DEUX ans après la découverte des propriétés de l’imipramine (Tofranil) par le psychiatre suisse Roland Kuhn (1912-2005), le laboratoire Wander (Bâle) lança, en 1958, un programme de recherche sur les analogues de cet antidépresseur. Il permit à l’équipe de F. Hunziker, J. Schmutz et E. Stille d’obtenir des composés prometteurs dont l’amoxapine (Défanyl) et surtout une dibenzodiazépine brevetée en 1960 : la clozapine. Testée sous le nom de HF-1854, elle se distingua de la chlorpromazine (et des phénothiazines) comme de l’halopéridol (et des butyrophénones) : ce fut le premier neuroleptique n’exposant pas à une iatrogénie extrapyramidale - ce qui, un temps, pu faire douter de son efficacité ! -. Les études conduites en 1966 par des psychiatres viennois, H. Gross et E. Langner, montrèrent qu’il se révélait actif sur les signes positifs comme négatifs de la schizophrénie et améliorait les fonctions cognitives, une observation que confirma le premier essai en double-aveugle conduit en Suisse par Jules Angst en 1971. Ce neuroleptique fut commercialisé par Sandoz entre 1971 et 1975 dans de nombreux pays européens (Clozaril, Leponex, etc.). Constituant une nouvelle révolution après la découverte de la chlorpromazine, il inaugura l’ère des neuroleptiques de seconde génération, dits « antipsychotiques atypiques » - le deuxième représentant, la rispéridone, fut commercialisé près d’un quart de siècle plus tard…
Une histoire contrariée.
1975. C’est au moment où la clozapine devait pénétrer le marché américain que les espoirs des psychiatres s’évanouirent : des psychiatres finlandais constatèrent que 0,7 % des patients traités développaient une agranulocytose aiguë. La moitié des victimes de ce trouble en décédèrent et les observations colligées à l’époque révélèrent qu’une cinquantaine de patients avaient pu, au total, ainsi succomber en Europe. Le laboratoire Sandoz retira le médicament du marché dans la plupart des pays ou contraignit les patients à une surveillance draconienne. Ainsi, dans les années qui suivirent, de nombreux patients qui avaient répondu favorablement à la clozapine rechutèrent, aucun des autres antipsychotiques se montrant aussi efficace.

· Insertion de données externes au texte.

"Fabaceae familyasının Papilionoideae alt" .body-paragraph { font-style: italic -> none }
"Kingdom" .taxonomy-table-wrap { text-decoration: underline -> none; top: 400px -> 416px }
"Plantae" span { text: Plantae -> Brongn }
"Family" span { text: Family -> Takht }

C’est sous la pression de patients schizophrènes, de leur famille et de collègues que John M. Kane, psychiatre au Zucker Hillside Hospital de Glen Oak (New York), conduisit un essai multicentrique pour tester le médicament. Il montra en 1988 que la clozapine n’induisait que peu d’effets indésirables neurologiques mais, surtout, qu’elle constituait un excellent traitement des formes résistantes de la schizophrénie : 30 % des patients étaient améliorés dans les 6 mois et plus de 60 % en un an. Ce fut probablement l’un des essais les plus influents de l’histoire de la psychopharmacologie.

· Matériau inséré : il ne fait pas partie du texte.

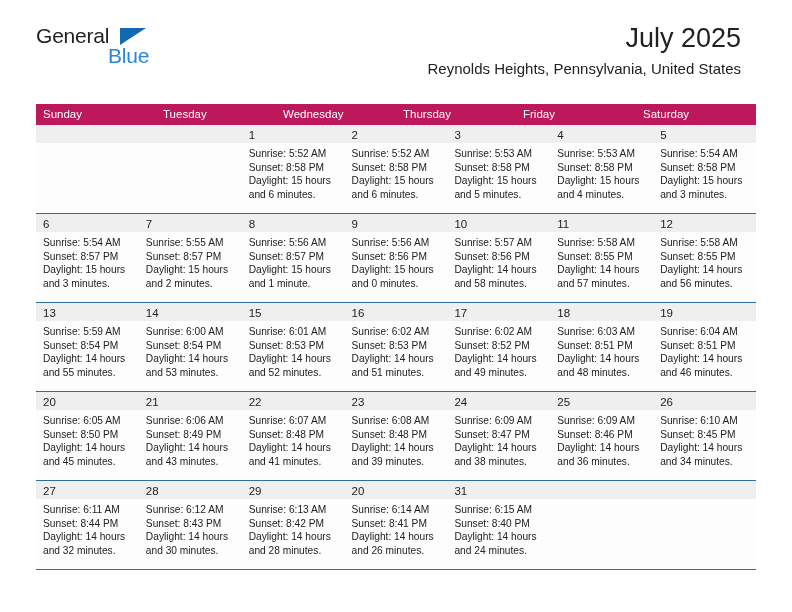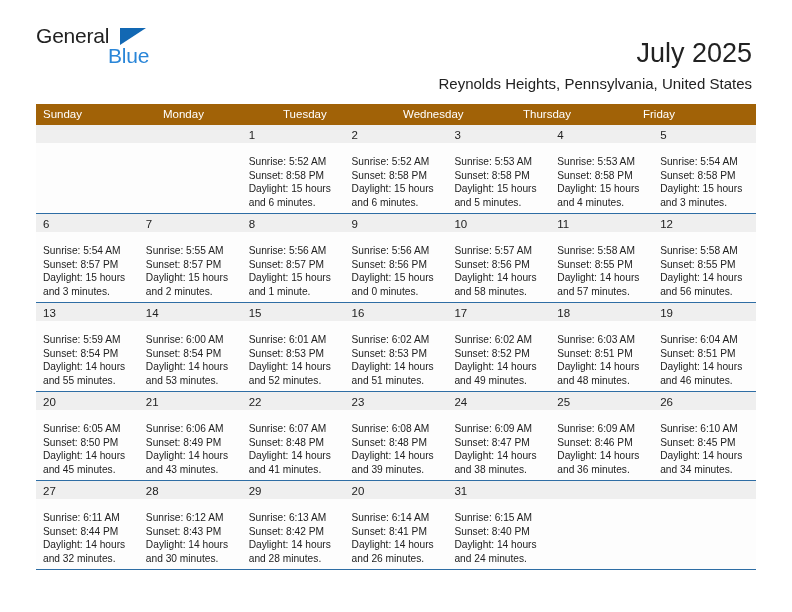"July 2025" .title-block { margin-top: 15px -> none; right: 4px -> 15px }
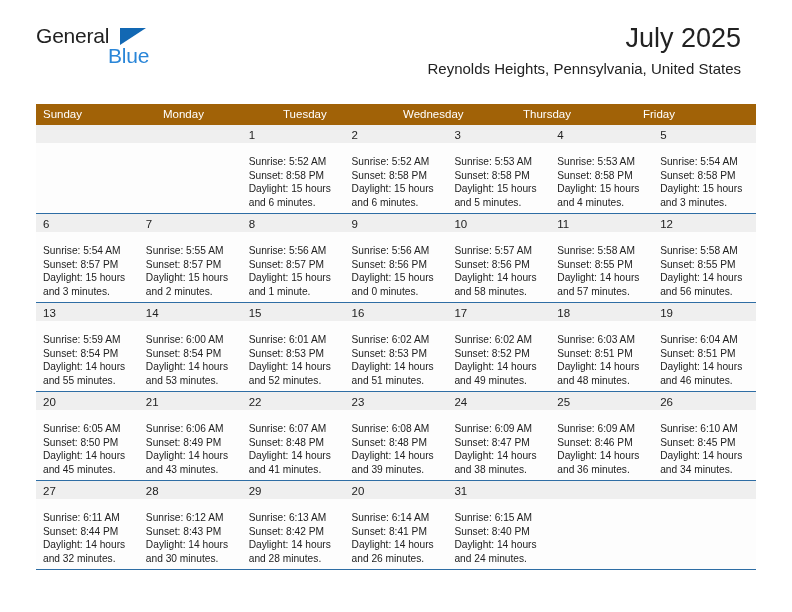"Sunday" .weekdays { background: #a16207 -> #be185d }
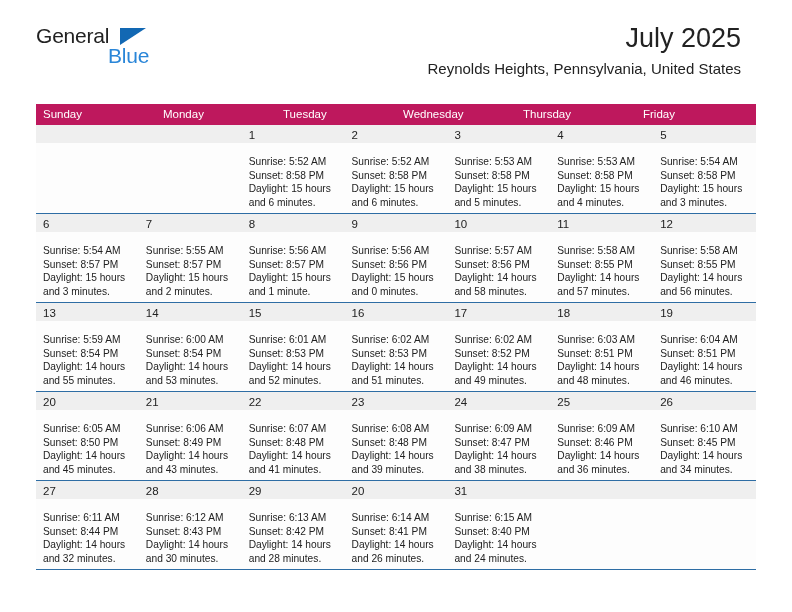"Monday" div.weekday { html: <div>Monday</div> -> none }
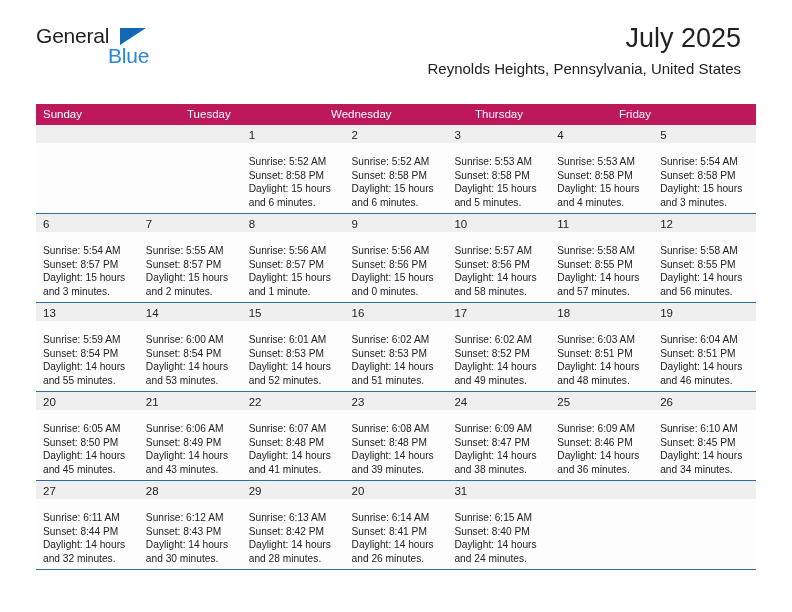"Saturday" div.weekday { html: none -> <div>Saturday</div> }
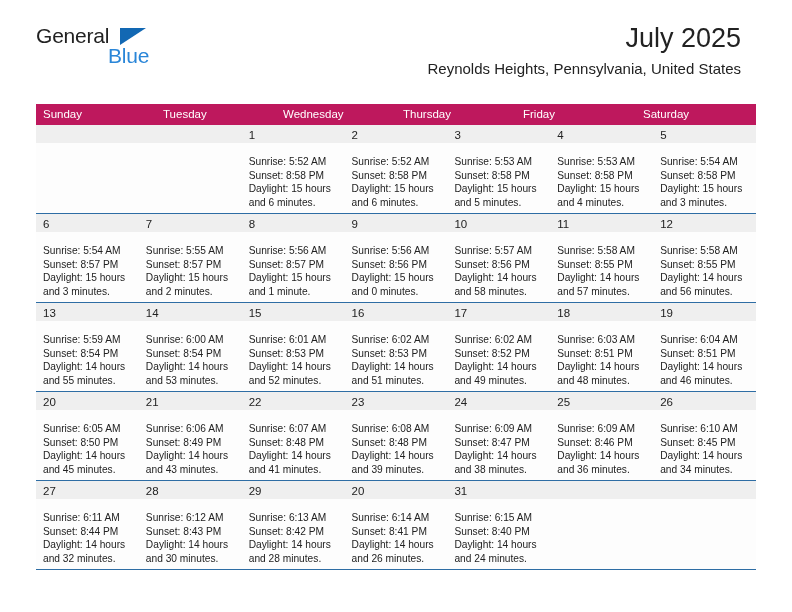"Sunrise: 5:52 AM" .dayinfo { margin-top: 8px -> none }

Le recours à la clozapine fut donc à nouveau autorisé, avec un encadrement sévère ; elle fut agréée par la FDA en 1990, au bénéfice des patients résistants aux autres antipsychotiques, sous couvert d’un suivi hématologique étroit. De ce fait, l’incidence des anomalies sanguines fut divisée par dix : elle est désormais tombée à environ 0,07 %.
L’histoire retient que des travaux destinés à découvrir un antipsychotique aussi puissant que la clozapine mais n’exposant pas à sa toxicité hématologique permirent, en 1996, de découvrir l’olanzapine (Zyprexa).